• [Version difference data]
________________________
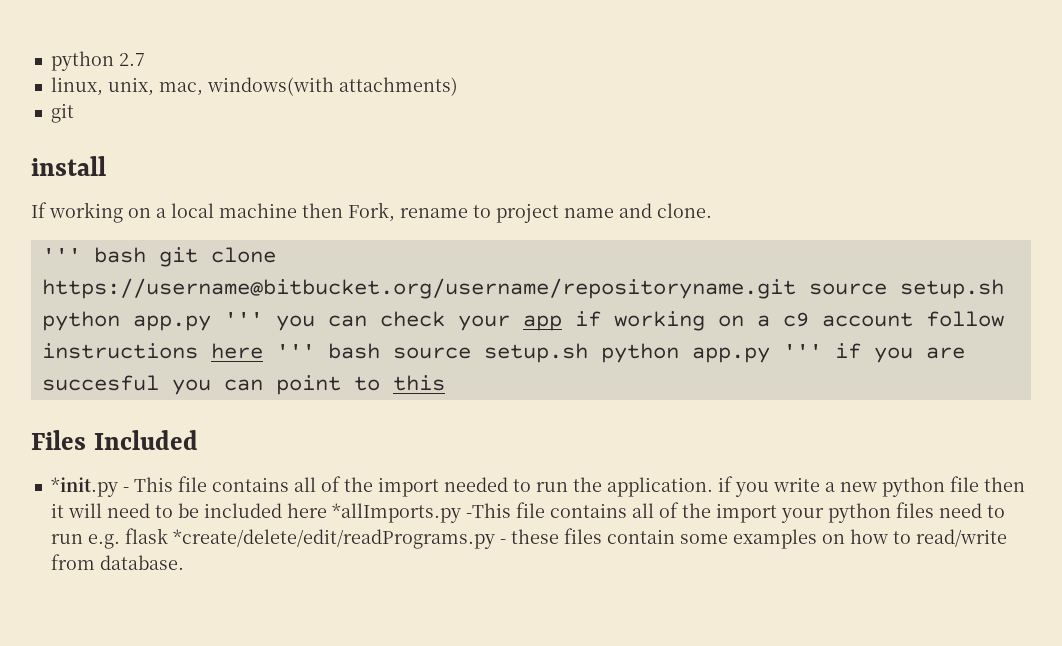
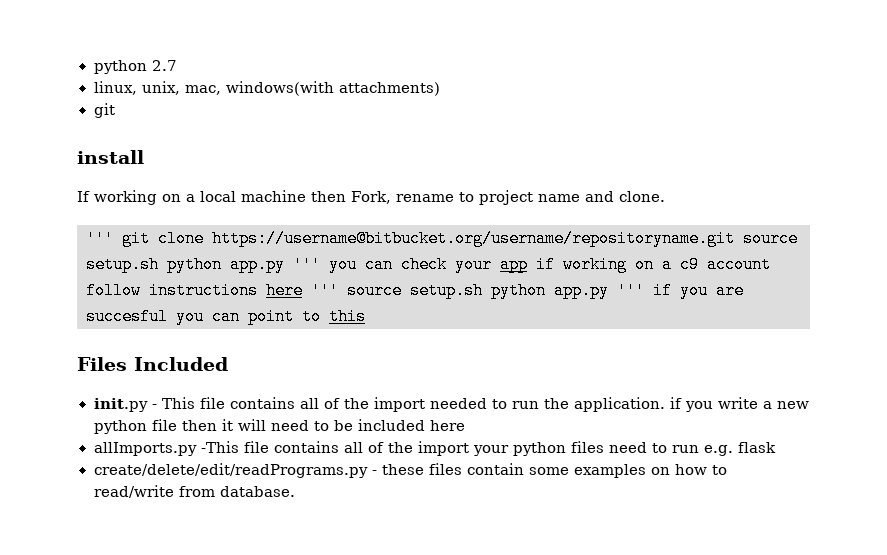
- ''' bash git clone https://username@bitbucket.org/username/repositoryname.git source setup.sh python app.py ''' you can check your app if working on a c9 account follow instructions here ''' bash source setup.sh python app.py ''' if you are succesful you can point to this
+ ''' git clone https://username@bitbucket.org/username/repositoryname.git source setup.sh python app.py ''' you can check your app if working on a c9 account follow instructions here ''' source setup.sh python app.py ''' if you are succesful you can point to this
- *init.py - This file contains all of the import needed to run the application. if you write a new python file then it will need to be included here *allImports.py -This file contains all of the import your python files need to run e.g. flask *create/delete/edit/readPrograms.py - these files contain some examples on how to read/write from database.
+ init.py - This file contains all of the import needed to run the application. if you write a new python file then it will need to be included here
+ allImports.py -This file contains all of the import your python files need to run e.g. flask
+ create/delete/edit/readPrograms.py - these files contain some examples on how to read/write from database.

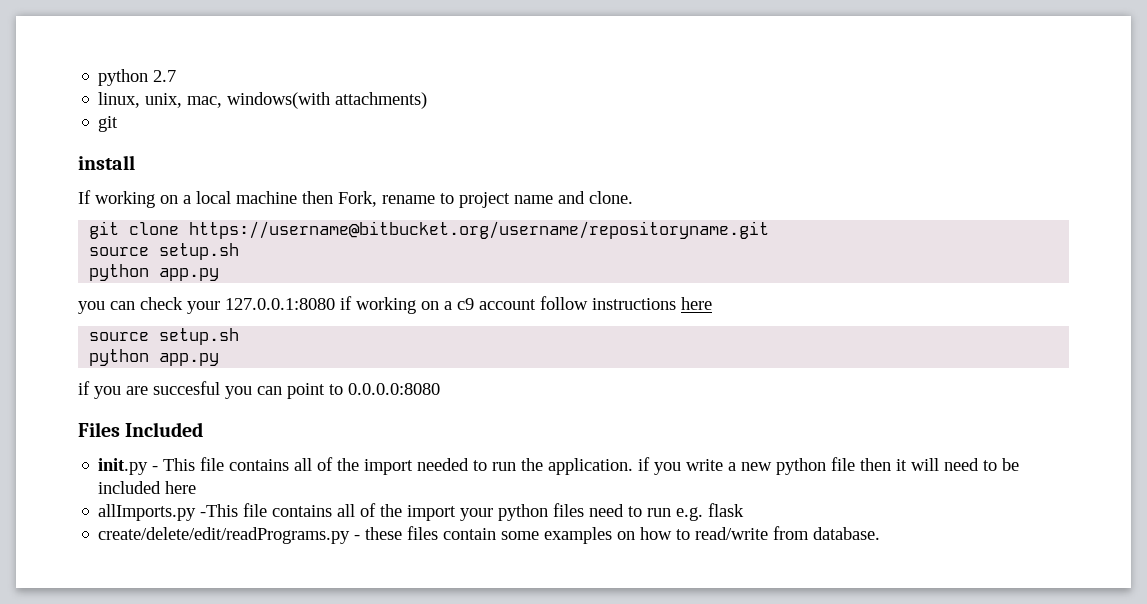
- ''' git clone https://username@bitbucket.org/username/repositoryname.git source setup.sh python app.py ''' you can check your app if working on a c9 account follow instructions here ''' source setup.sh python app.py ''' if you are succesful you can point to this
+ git clone https://username@bitbucket.org/username/repositoryname.git
+ source setup.sh
+ python app.py
+ you can check your 127.0.0.1:8080 if working on a c9 account follow instructions here
+ source setup.sh
+ python app.py
+ if you are succesful you can point to 0.0.0.0:8080

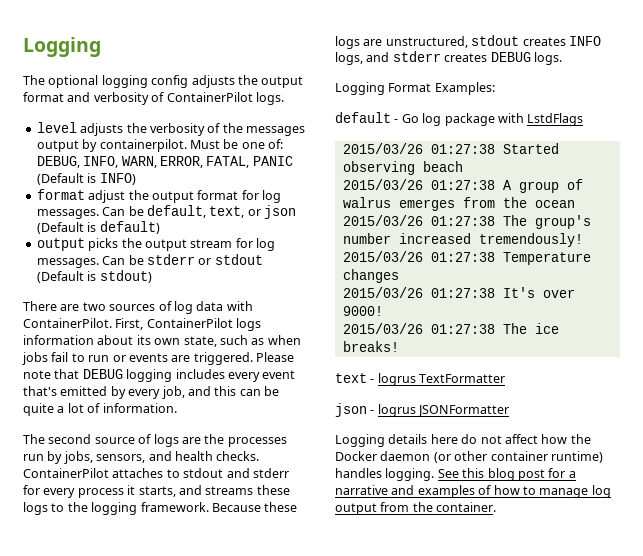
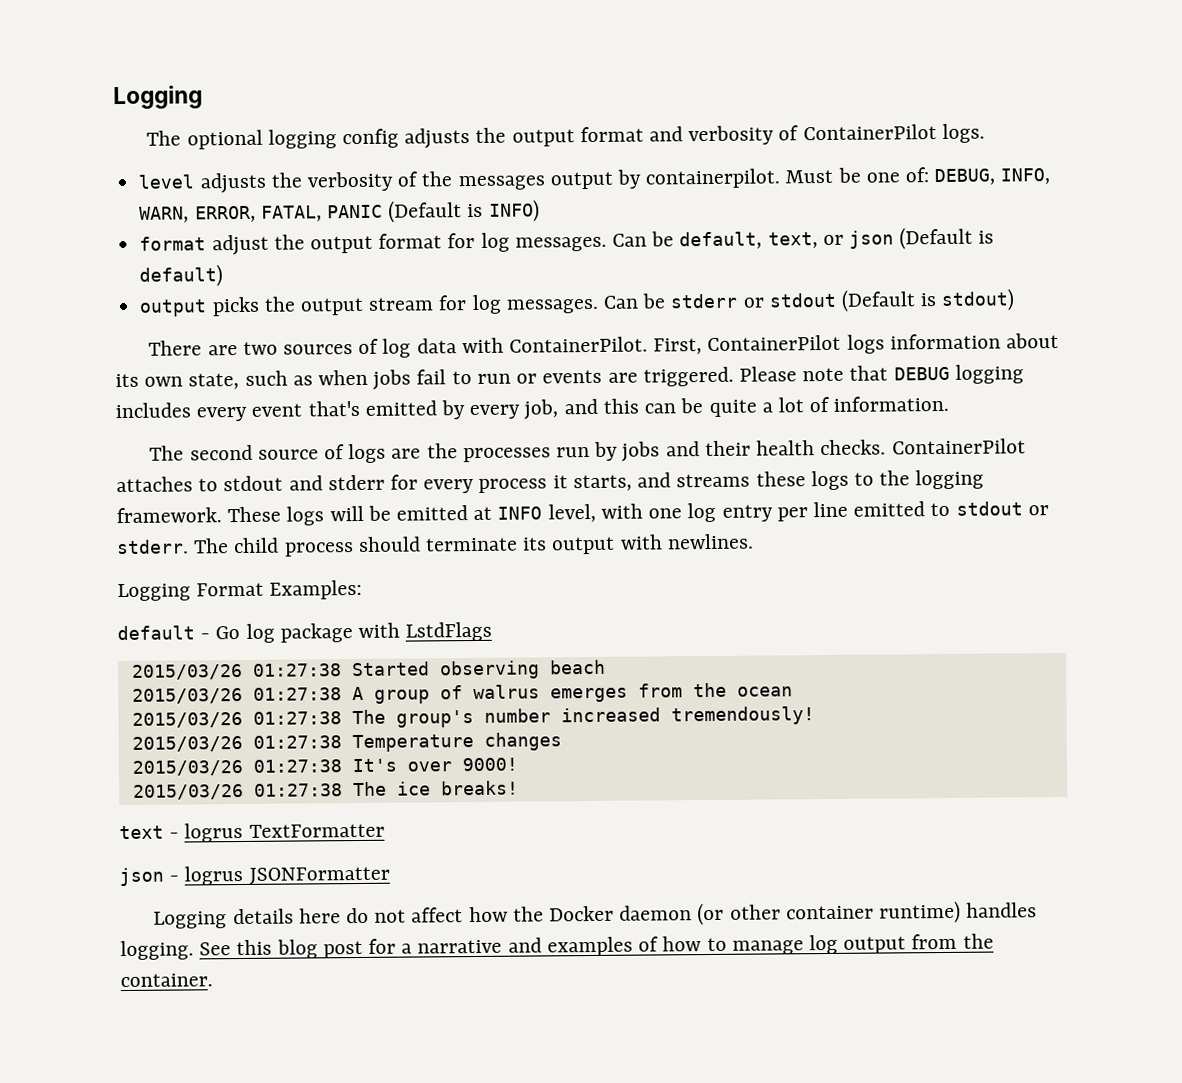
- The second source of logs are the processes run by jobs, sensors, and health checks.
+ The second source of logs are the processes run by jobs and their health checks.
- Because these logs are unstructured, stdout creates INFO logs, and stderr creates DEBUG logs.
+ These logs will be emitted at INFO level, with one log entry per line emitted to stdout or stderr. The child process should terminate its output with newlines.

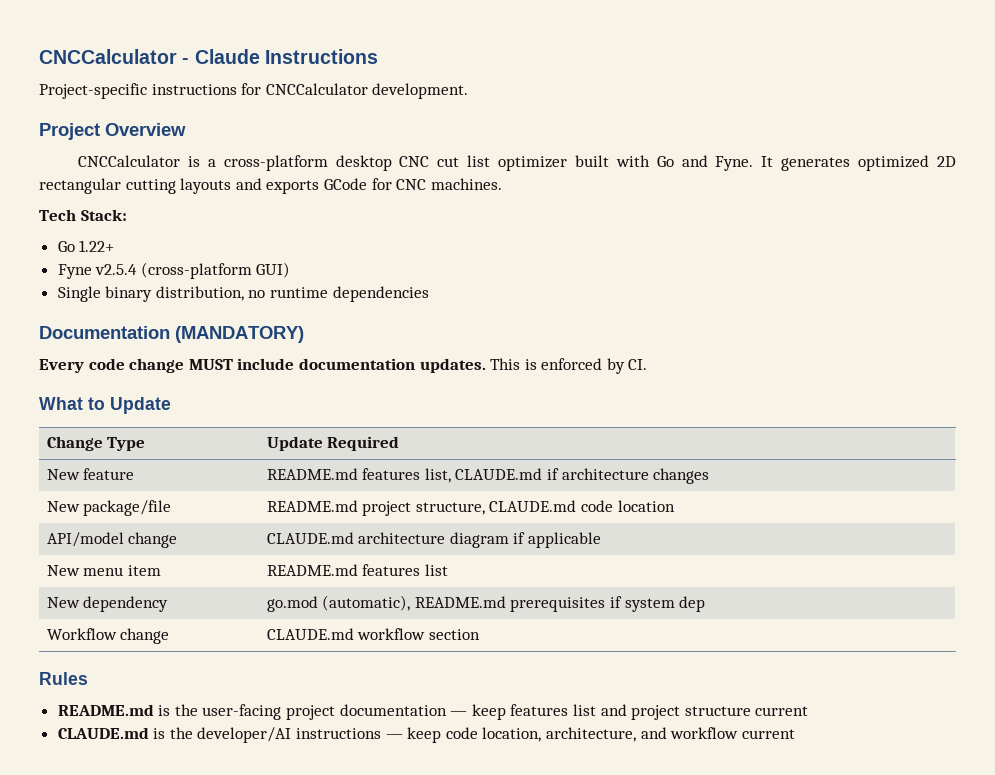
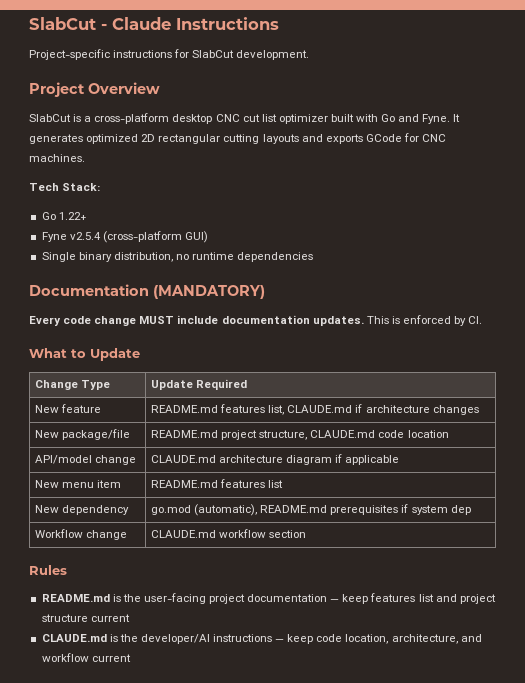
- CNCCalculator - Claude Instructions
+ SlabCut - Claude Instructions
- Project-specific instructions for CNCCalculator development.
+ Project-specific instructions for SlabCut development.
- CNCCalculator is a cross-platform desktop CNC cut list optimizer built with Go and Fyne.
+ SlabCut is a cross-platform desktop CNC cut list optimizer built with Go and Fyne.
________________________
• [PROMPT]
Above are the records. Copy word for word only their lines from the one holding "their health checks." through the one holding "SlabCut - Claude Instructions", both included, and skip the images.

• [WRITTEN ANSWER]
+ The second source of logs are the processes run by jobs and their health checks.
- Because these logs are unstructured, stdout creates INFO logs, and stderr creates DEBUG logs.
+ These logs will be emitted at INFO level, with one log entry per line emitted to stdout or stderr. The child process should terminate its output with newlines.

- CNCCalculator - Claude Instructions
+ SlabCut - Claude Instructions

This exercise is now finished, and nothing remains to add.